### [What the task requires]
In the copy you make, keep each entry exactly as it is and leave out all images.

User interface change data:
[Start of section]
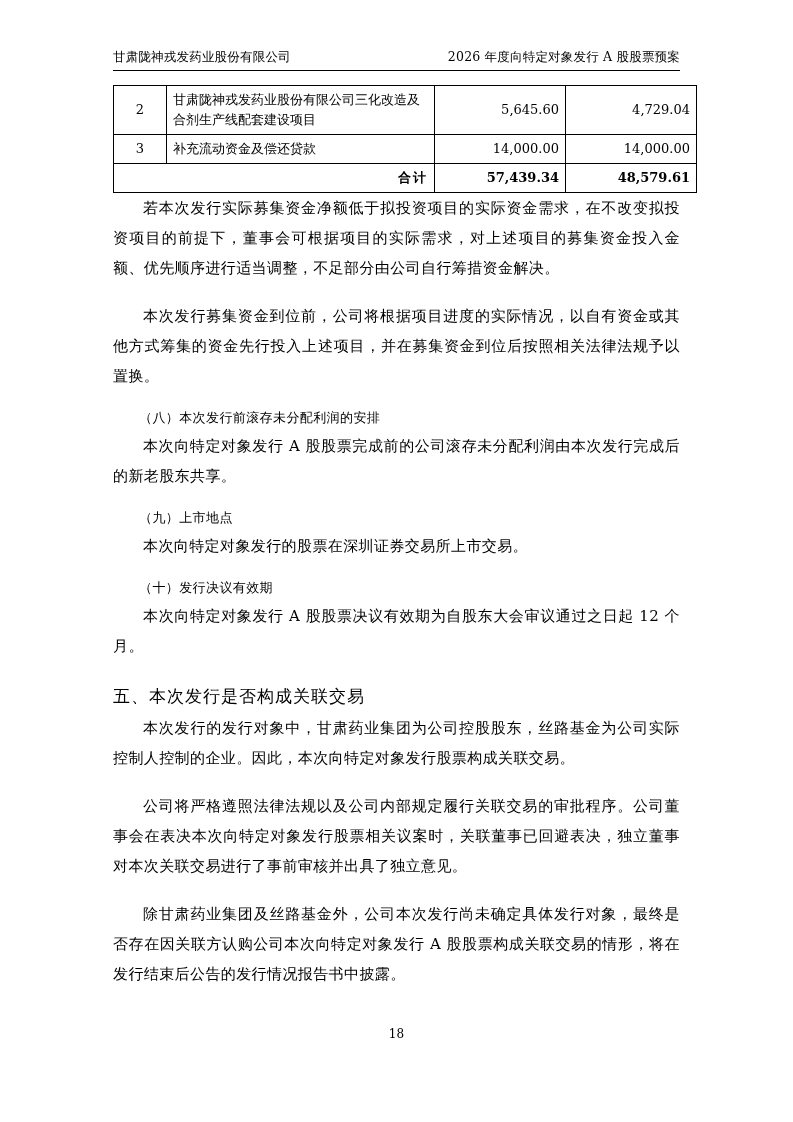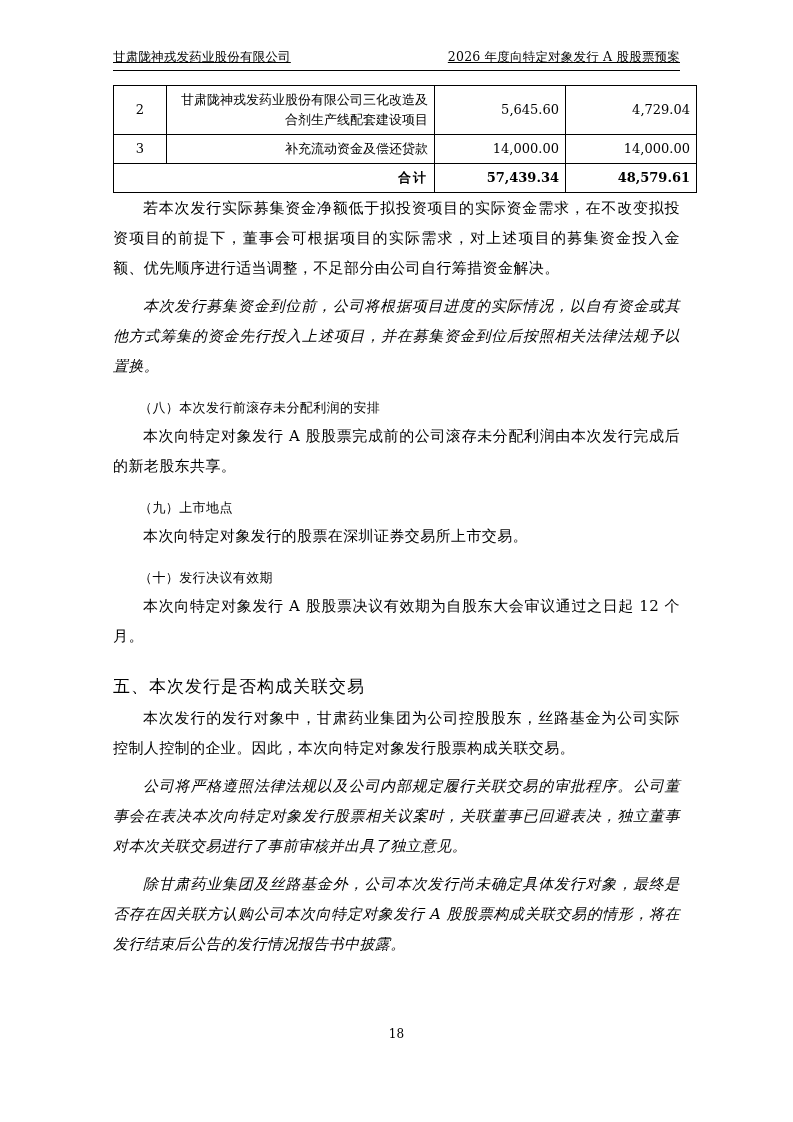"甘肃陇神戎发药业股份有限公司" .doc-header { text-decoration: underline -> none }
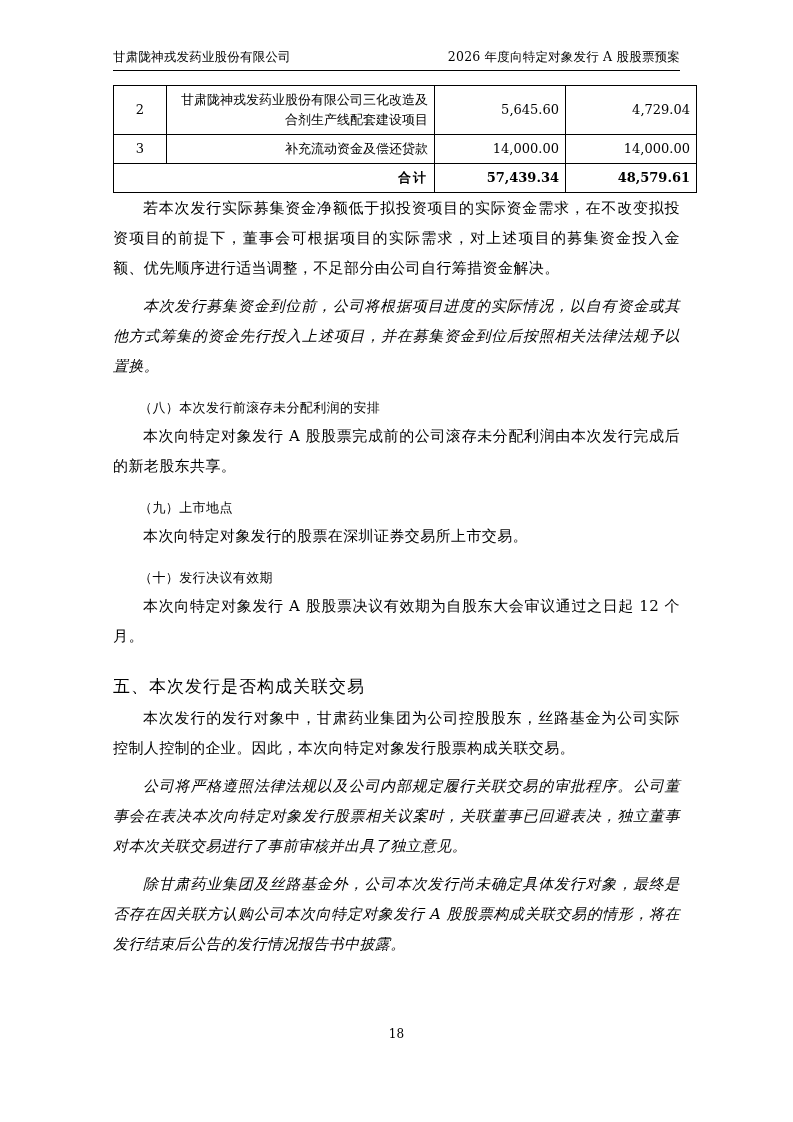"甘肃陇神戎发药业股份有限公司三化改造及合剂生产线配套建设项目" td.col-name { text-align: right -> left }
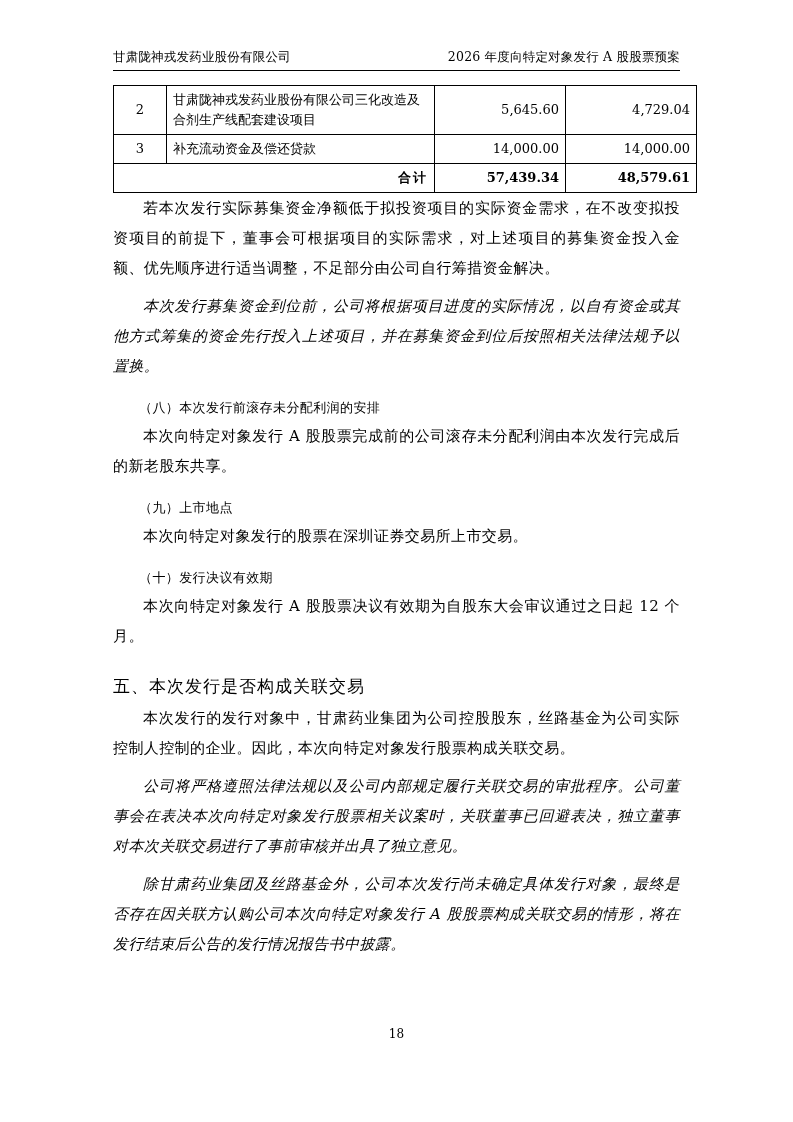"本次发行募集资金到位前，公司将根据项目进度的实际情况，以自有资金或其他方式筹集的" p.para + p.para { font-style: italic -> none; margin-top: 8px -> 18px }
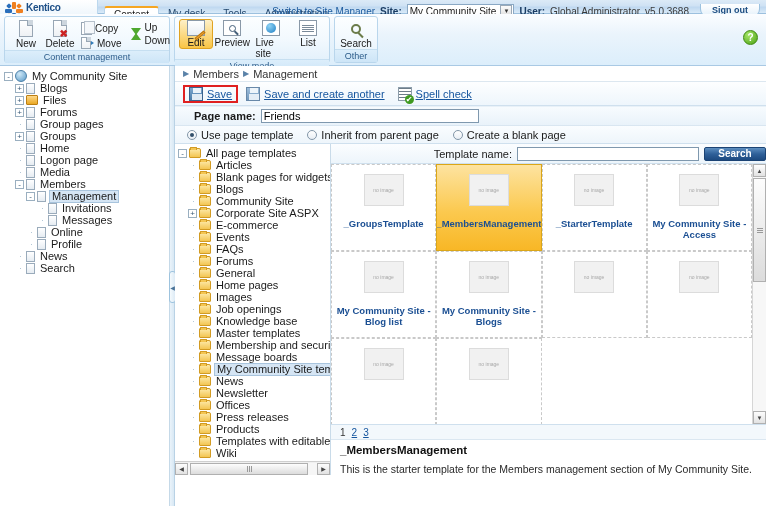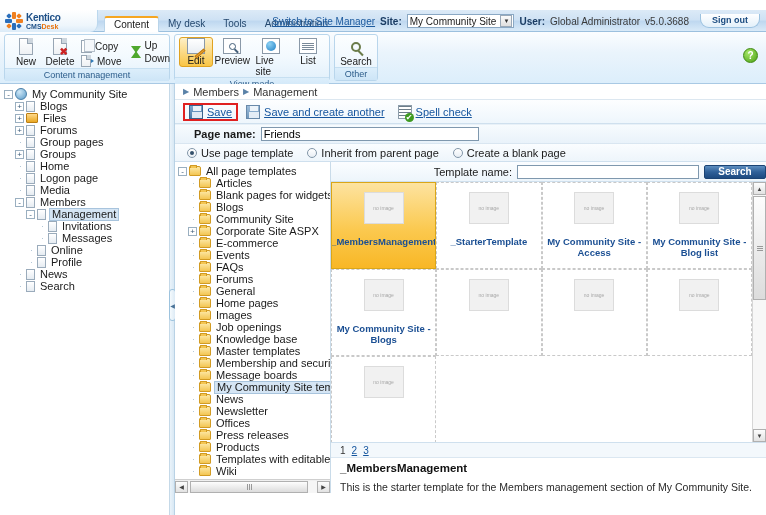"Kentico" .header { height: 22px -> 14px; margin-top: 10px -> none }
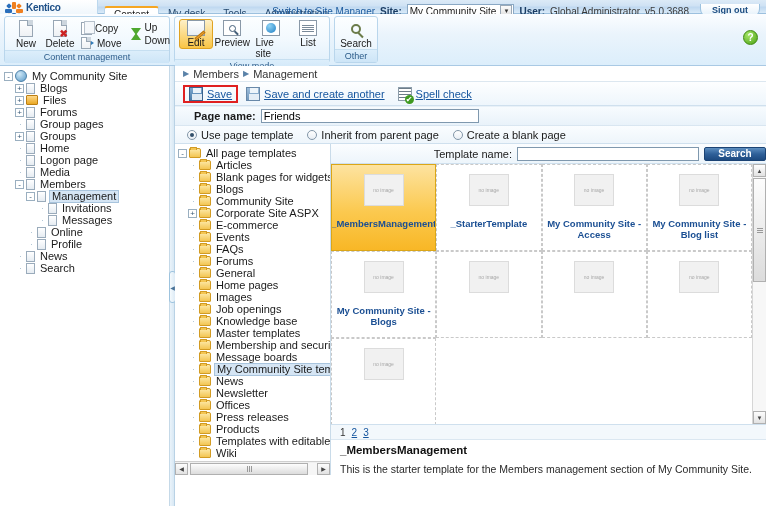"_GroupsTemplate" div.cell { html: none -> <div> <div>no image</div> <div>_GroupsTemplate</div> </div> }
[End of section]
### [Expected answer]
"甘肃陇神戎发药业股份有限公司" .doc-header { text-decoration: underline -> none }
"甘肃陇神戎发药业股份有限公司三化改造及合剂生产线配套建设项目" td.col-name { text-align: right -> left }
"本次发行募集资金到位前，公司将根据项目进度的实际情况，以自有资金或其他方式筹集的" p.para + p.para { font-style: italic -> none; margin-top: 8px -> 18px }
"Kentico" .header { height: 22px -> 14px; margin-top: 10px -> none }
"_GroupsTemplate" div.cell { html: none -> <div> <div>no image</div> <div>_GroupsTemplate</div> </div> }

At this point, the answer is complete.